* Task prompt
Print every entry word for word, but omit the pictures.

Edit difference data
#####
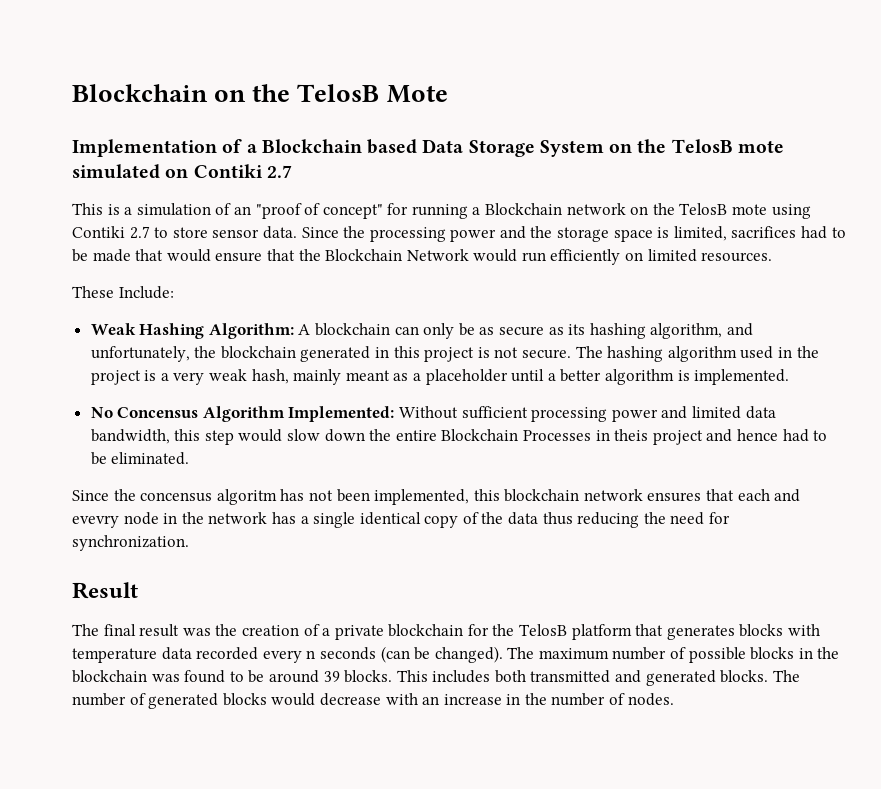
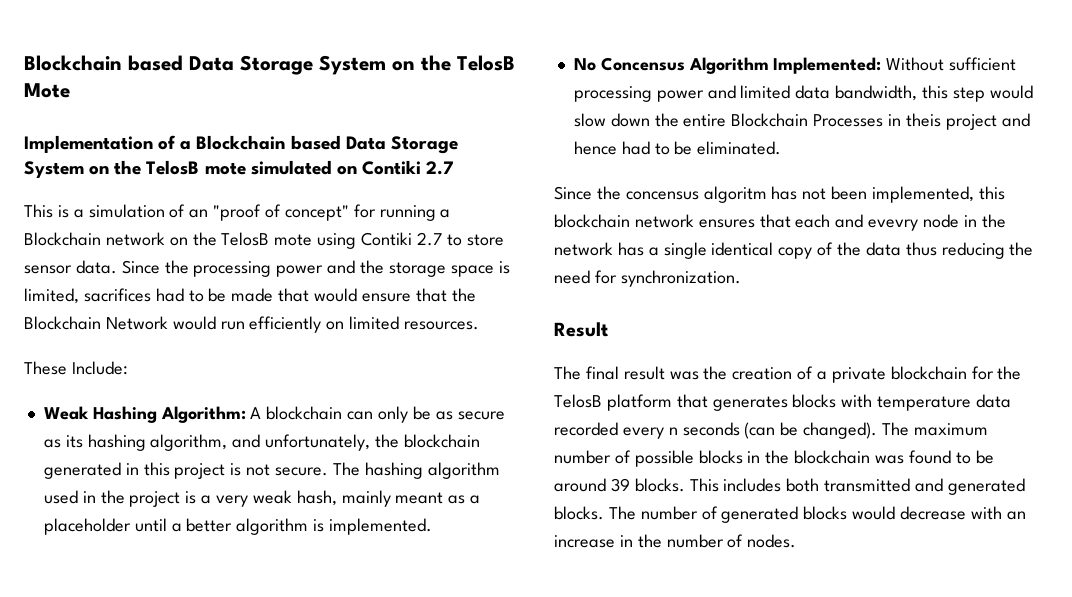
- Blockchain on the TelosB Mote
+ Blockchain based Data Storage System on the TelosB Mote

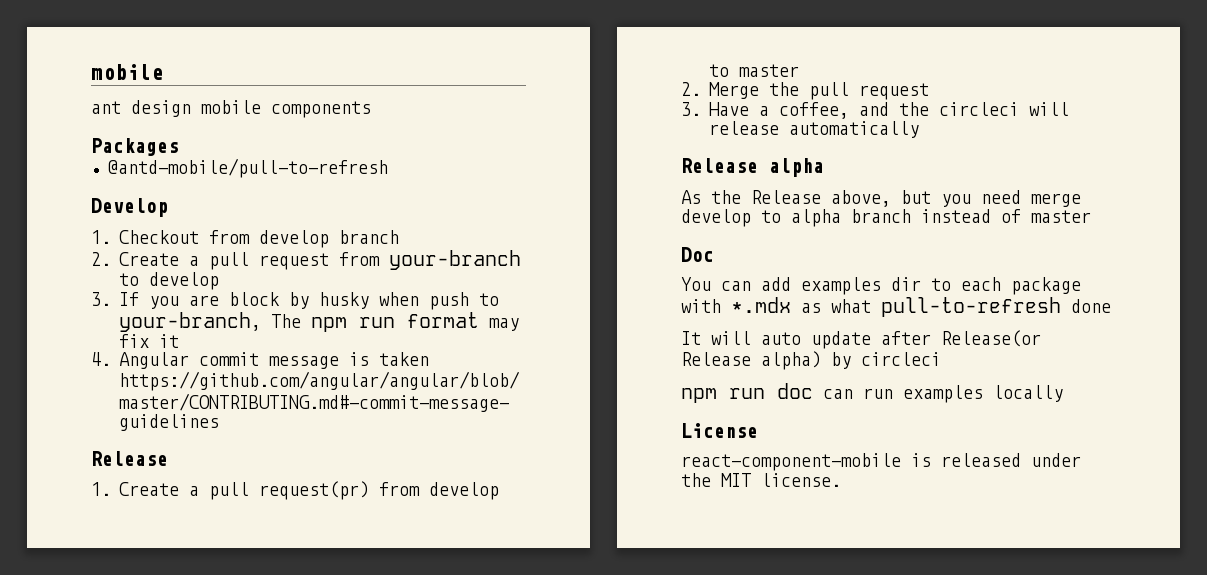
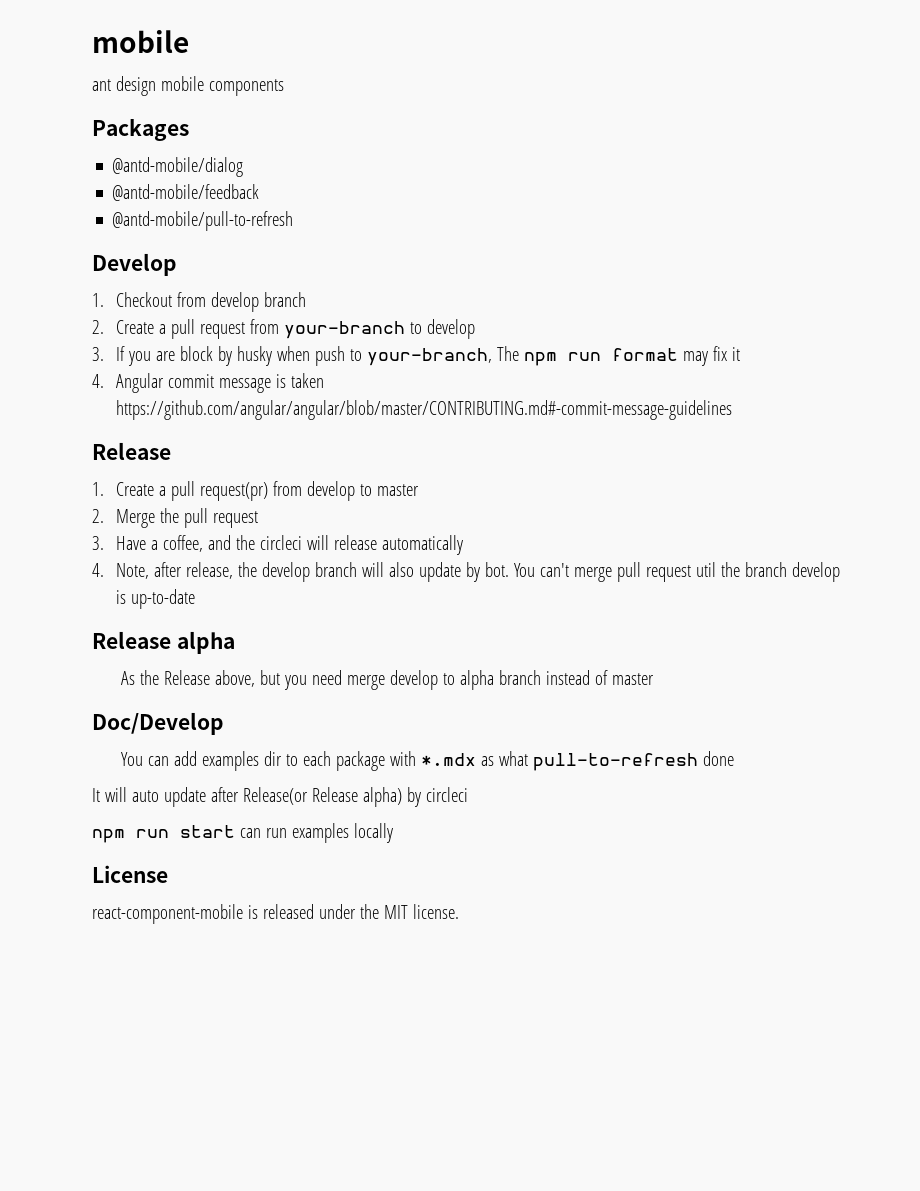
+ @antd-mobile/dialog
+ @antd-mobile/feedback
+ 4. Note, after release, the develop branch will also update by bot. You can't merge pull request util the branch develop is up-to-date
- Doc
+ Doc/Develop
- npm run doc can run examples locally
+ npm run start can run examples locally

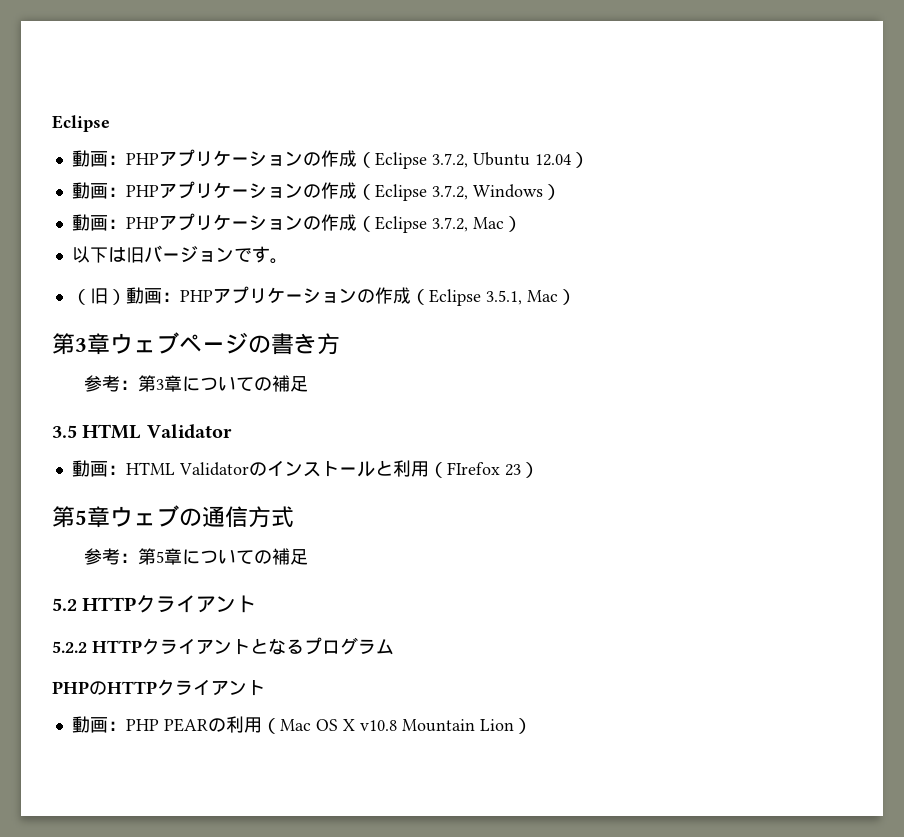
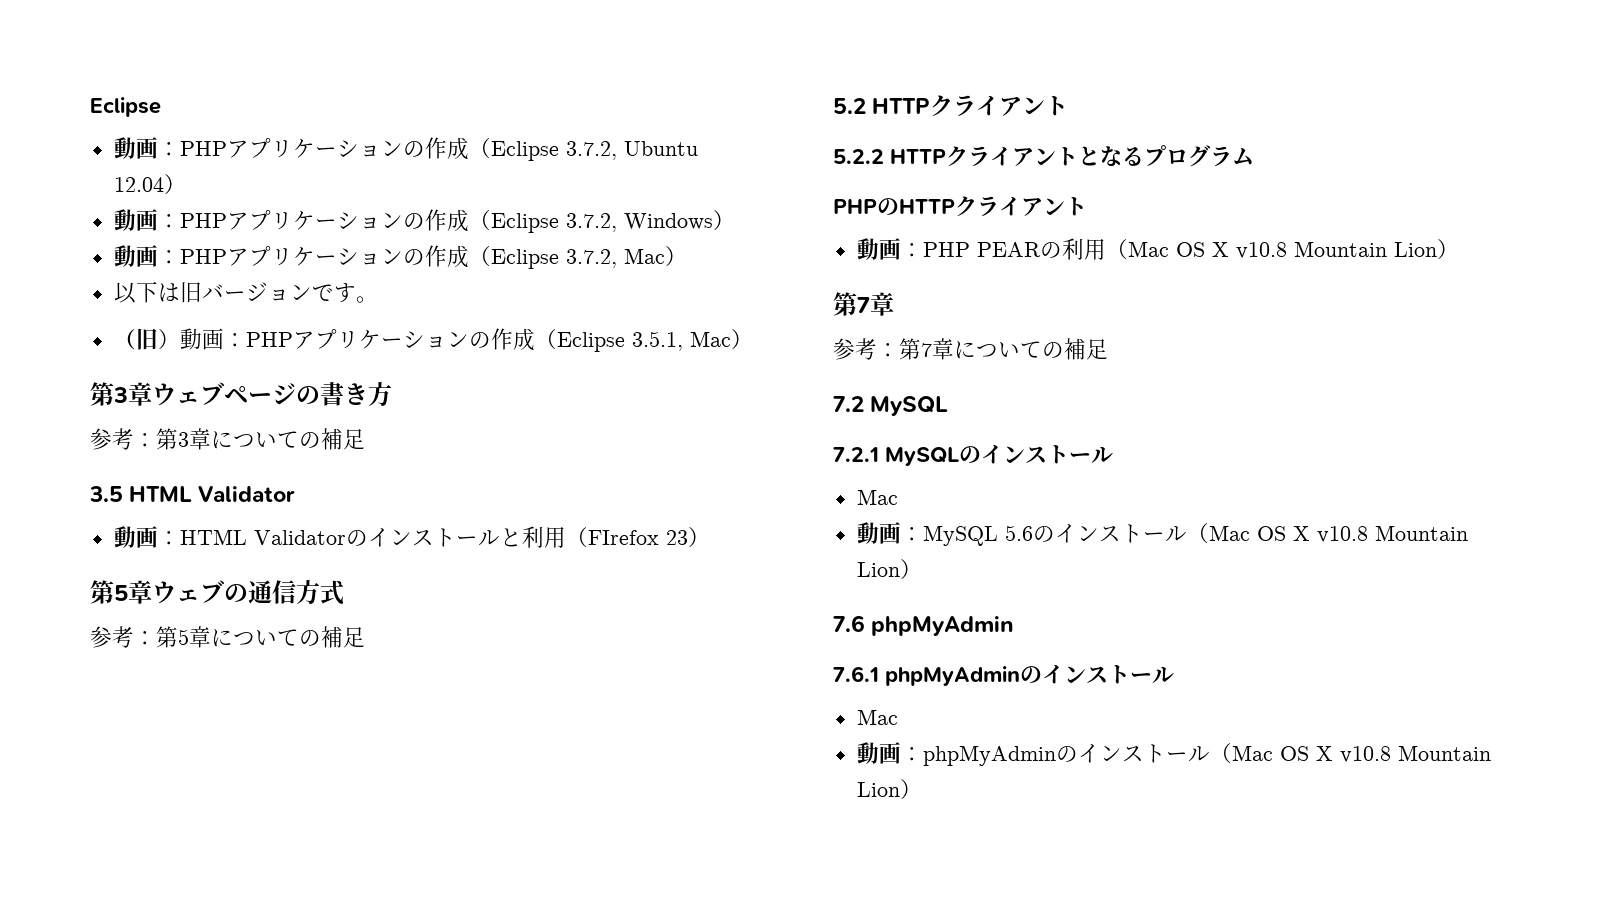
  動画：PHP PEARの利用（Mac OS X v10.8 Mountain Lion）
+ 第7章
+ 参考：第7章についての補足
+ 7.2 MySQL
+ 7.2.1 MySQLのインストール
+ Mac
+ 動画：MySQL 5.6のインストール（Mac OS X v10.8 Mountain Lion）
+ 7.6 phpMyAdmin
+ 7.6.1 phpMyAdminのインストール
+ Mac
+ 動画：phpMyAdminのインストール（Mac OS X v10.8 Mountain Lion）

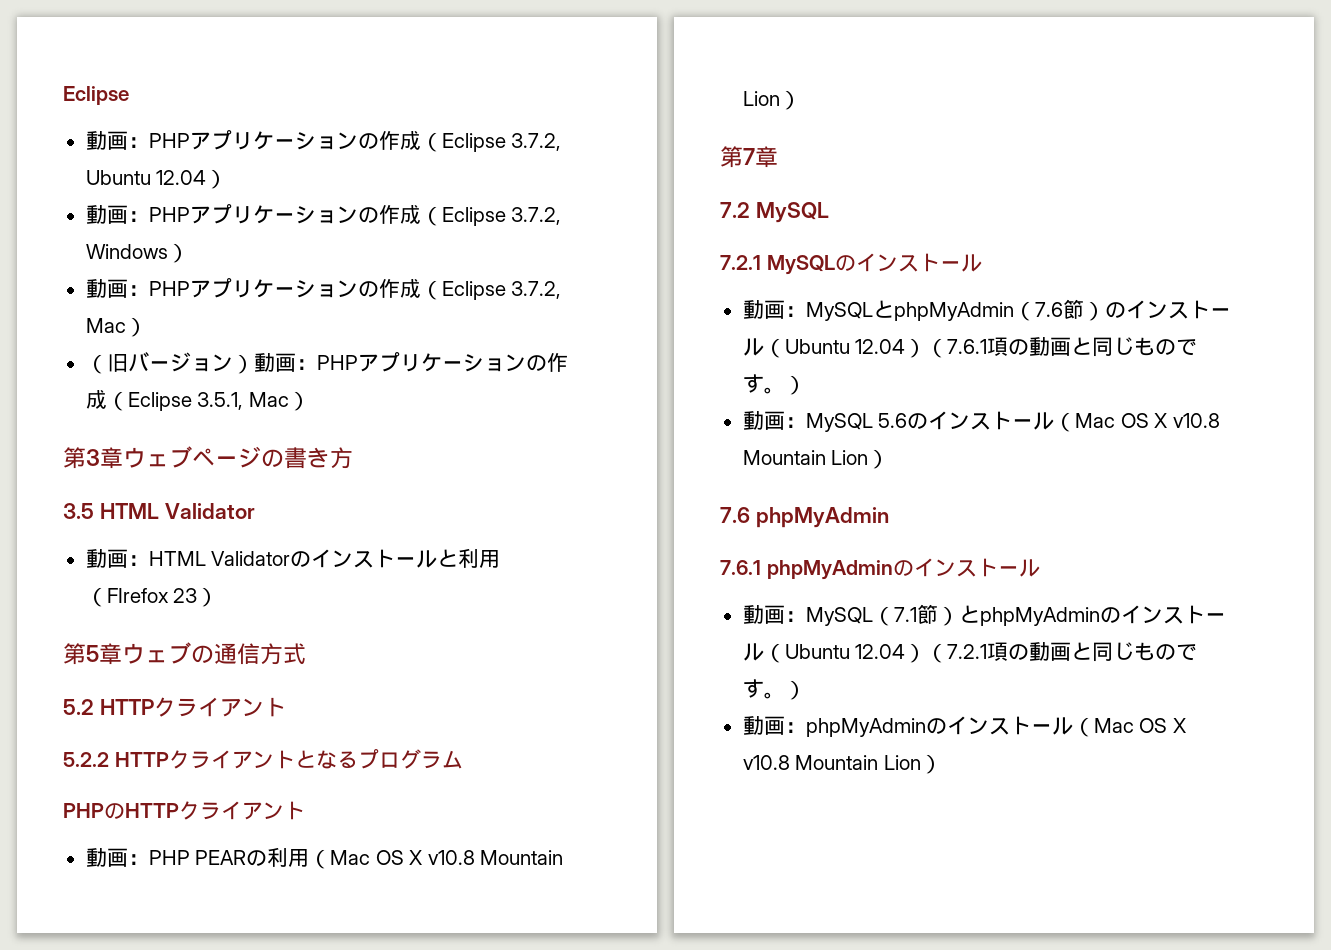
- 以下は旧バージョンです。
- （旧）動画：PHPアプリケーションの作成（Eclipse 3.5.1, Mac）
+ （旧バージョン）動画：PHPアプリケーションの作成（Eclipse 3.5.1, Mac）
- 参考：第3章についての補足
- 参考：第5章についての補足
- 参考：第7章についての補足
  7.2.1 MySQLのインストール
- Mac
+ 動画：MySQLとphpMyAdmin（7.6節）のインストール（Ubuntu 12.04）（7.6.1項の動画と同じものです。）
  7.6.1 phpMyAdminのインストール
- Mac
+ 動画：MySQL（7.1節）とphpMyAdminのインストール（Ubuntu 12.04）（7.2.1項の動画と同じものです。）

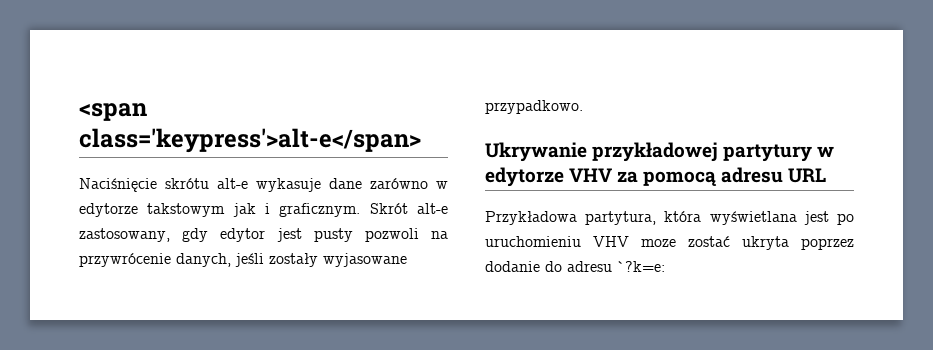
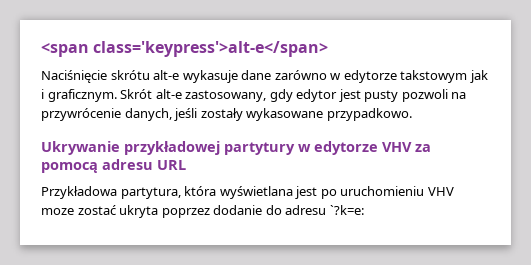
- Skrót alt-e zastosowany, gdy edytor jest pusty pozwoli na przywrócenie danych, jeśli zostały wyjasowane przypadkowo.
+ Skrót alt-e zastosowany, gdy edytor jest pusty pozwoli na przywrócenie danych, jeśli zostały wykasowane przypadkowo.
#####
* Task output
- Blockchain on the TelosB Mote
+ Blockchain based Data Storage System on the TelosB Mote

+ @antd-mobile/dialog
+ @antd-mobile/feedback
+ 4. Note, after release, the develop branch will also update by bot. You can't merge pull request util the branch develop is up-to-date
- Doc
+ Doc/Develop
- npm run doc can run examples locally
+ npm run start can run examples locally

  動画：PHP PEARの利用（Mac OS X v10.8 Mountain Lion）
+ 第7章
+ 参考：第7章についての補足
+ 7.2 MySQL
+ 7.2.1 MySQLのインストール
+ Mac
+ 動画：MySQL 5.6のインストール（Mac OS X v10.8 Mountain Lion）
+ 7.6 phpMyAdmin
+ 7.6.1 phpMyAdminのインストール
+ Mac
+ 動画：phpMyAdminのインストール（Mac OS X v10.8 Mountain Lion）

- 以下は旧バージョンです。
- （旧）動画：PHPアプリケーションの作成（Eclipse 3.5.1, Mac）
+ （旧バージョン）動画：PHPアプリケーションの作成（Eclipse 3.5.1, Mac）
- 参考：第3章についての補足
- 参考：第5章についての補足
- 参考：第7章についての補足
  7.2.1 MySQLのインストール
- Mac
+ 動画：MySQLとphpMyAdmin（7.6節）のインストール（Ubuntu 12.04）（7.6.1項の動画と同じものです。）
  7.6.1 phpMyAdminのインストール
- Mac
+ 動画：MySQL（7.1節）とphpMyAdminのインストール（Ubuntu 12.04）（7.2.1項の動画と同じものです。）

- Skrót alt-e zastosowany, gdy edytor jest pusty pozwoli na przywrócenie danych, jeśli zostały wyjasowane przypadkowo.
+ Skrót alt-e zastosowany, gdy edytor jest pusty pozwoli na przywrócenie danych, jeśli zostały wykasowane przypadkowo.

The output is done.